Ah, Internet, le réseau des réseaux. On a jamais autant bien décrit sa structure avec cette phrase : une interconnexion de réseaux informatiques de taille diverses et variées, utilisant les même protocoles de communication. Une description qui vous semble nébuleuse ? Votre bidulebox et tout ce qui y est raccordé (filaire ou Wi-Fi) constitue un réseau informatique en soit. Ce réseau est relié à celui de votre opérateur, qui s’est chargé ensuite de se raccorder à d’autres : fournisseurs d’accès, opérateur de transit, plateformes de diffusion (Youtube&co), etc…
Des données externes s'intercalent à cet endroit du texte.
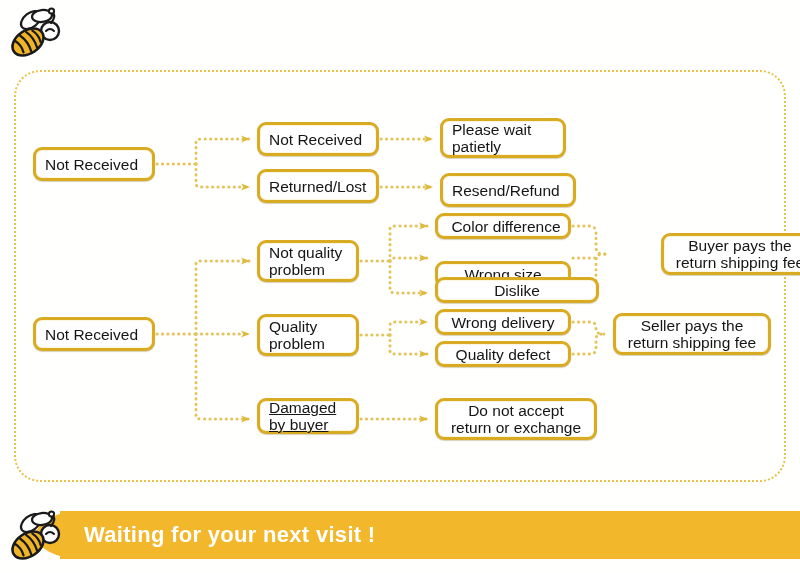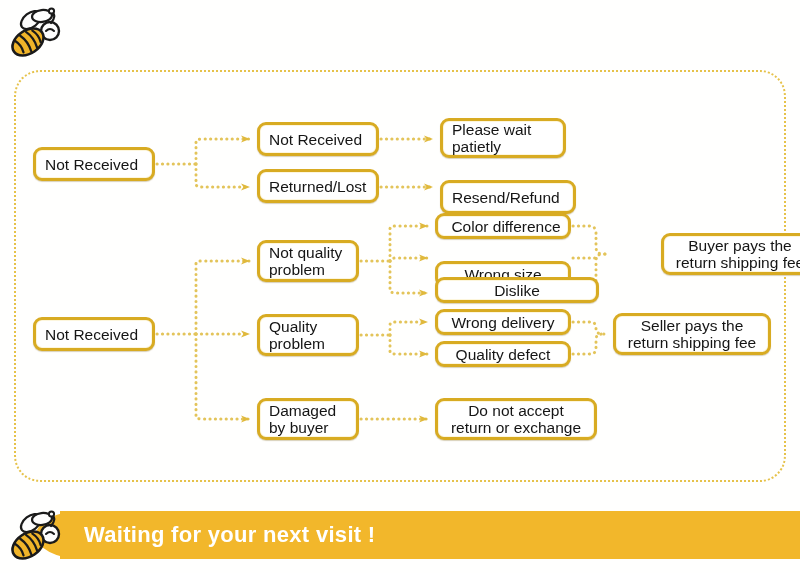--- a/index.html
+++ b/index.html
@@ -194,31 +194,31 @@
       <path d="M573 322 H589 Q596 322 596 327 V329 Q596 334 603 334 H605"></path>
       <path d="M573 354 H589 Q596 354 596 349 V339 Q596 334 603 334 H605"></path>
     </g>
   </svg>
 
 <div class="node left-align" style="left: 33px; top: 147px; width: 122px; height: 34px;">Not Received</div>
     <div class="node left-align" style="left: 257px; top: 122px; width: 122px; height: 34px;">Not Received</div>
     <div class="node left-align" style="left: 257px; top: 169px; width: 122px; height: 34px;">Returned/Lost</div>
     <div class="node left-align" style="left: 440px; top: 118px; width: 126px; height: 40px;">Please wait
 patietly</div>
-    <div class="node left-align" style="left: 440px; top: 180px; width: 136px; height: 34px;">Resend/Refund</div>
+    <div class="node left-align" style="left: 440px; top: 173px; width: 136px; height: 34px;">Resend/Refund</div>
     <div class="node left-align" style="left: 257px; top: 240px; width: 102px; height: 42px;">Not quality
 problem</div>
     <div class="node" style="left: 435px; top: 213px; width: 136px; height: 26px; padding-left: 12px;">Color difference</div>
     <div class="node" style="left: 435px; top: 261px; width: 136px; height: 26px;">Wrong size</div>
     <div class="node" style="left: 435px; top: 277px; width: 164px; height: 26px;">Dislike</div>
     <div class="node left-align" style="left: 257px; top: 314px; width: 102px; height: 42px;">Quality
 problem</div>
     <div class="node" style="left: 435px; top: 309px; width: 136px; height: 26px;">Wrong delivery</div>
     <div class="node" style="left: 435px; top: 341px; width: 136px; height: 26px;">Quality defect</div>
-    <div class="node left-align" style="left: 257px; top: 398px; width: 102px; height: 42px;">Damaged
+    <div class="node left-align" style="left: 257px; top: 398px; width: 102px; height: 36px; text-decoration: underline;">Damaged
 by buyer</div>
     <div class="node" style="left: 435px; top: 398px; width: 162px; height: 42px;">Do not accept
 return or exchange</div>
     <div class="node" style="left: 613px; top: 233px; width: 158px; height: 42px; margin-left: 48px;">Buyer pays the
 return shipping fee</div>
     <div class="node" style="left: 613px; top: 313px; width: 158px; height: 42px;">Seller pays the
 return shipping fee</div>
     <div class="node left-align" style="left: 33px; top: 317px; width: 122px; height: 34px;">Not Received</div>
     <div class="banner" style="top: 511px;">
       <div class="banner-bar"></div>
Toutes les machines de ce réseau sont identifiées par une adresse IP. Depuis leur création les réseaux « IP » utilisent la même version du protocole, en version 4, qui définit la « forme » et la quantité d’adresses. Problème, avec l’explosion des appareils raccordés au réseau, les adresses disponibles se raréfient à grande vitesse. Pour éviter de trop « consommer » d’adresses, les fournisseurs d’accès ont recours à des techniques diverses, dont le NAT.

Traduction ? Vraiment ?

Network Address Translation, pour traduction d’adresse réseau, est un procédé permettant de modifier à la volée l’adresse IP au sein des paquets transmis entre deux machines. Avant d’aller plus loin, un schéma de votre connexion est préférable :

Attention, c'est du super moche, c'est Dia.

Attention, c’est du super moche, c’est Dia.

Derrière la box, vous utilisez une adresse dite privée, typiquement commençant par 192.168.X.X. Pourtant les serveurs web ne verront que l’adresse « publique », celle qui est attribuée à la box. Et donc la box fait cette fameuse « traduction » à la volée (c’est plutôt une transformation, et donc techniquement un mensonge), dans le sens privé->public quand vous envoyez des paquets, et au retour dans le sens public->privé, tout en gardant en mémoire la communication en cours pour ne pas que ça se perde en route.

Un procédé qui déséquilibre le réseau

Ce procédé est transparent quand c’est vous qui initiez la communication (vous cherchez à visionner une page web, par exemple). Par contre, si vous installez un serveur web chez vous, il faudra dire à votre box que quiconque cherchera à afficher les pages qu’il héberge seront à rediriger vers la machine en particulier. En effet, vu que les gens de l’extérieur ne peuvent pas pointer directement sur votre machine, il contactent la box. Si celle-ci ne sait pas à qui transmettre les demandes, elle laisse tomber la communication (on peut souvent « contourner » ce problème avec la fonctionnalité dite de « DMZ », où l’on envoie toutes les requêtes entrantes à une machine en particulier).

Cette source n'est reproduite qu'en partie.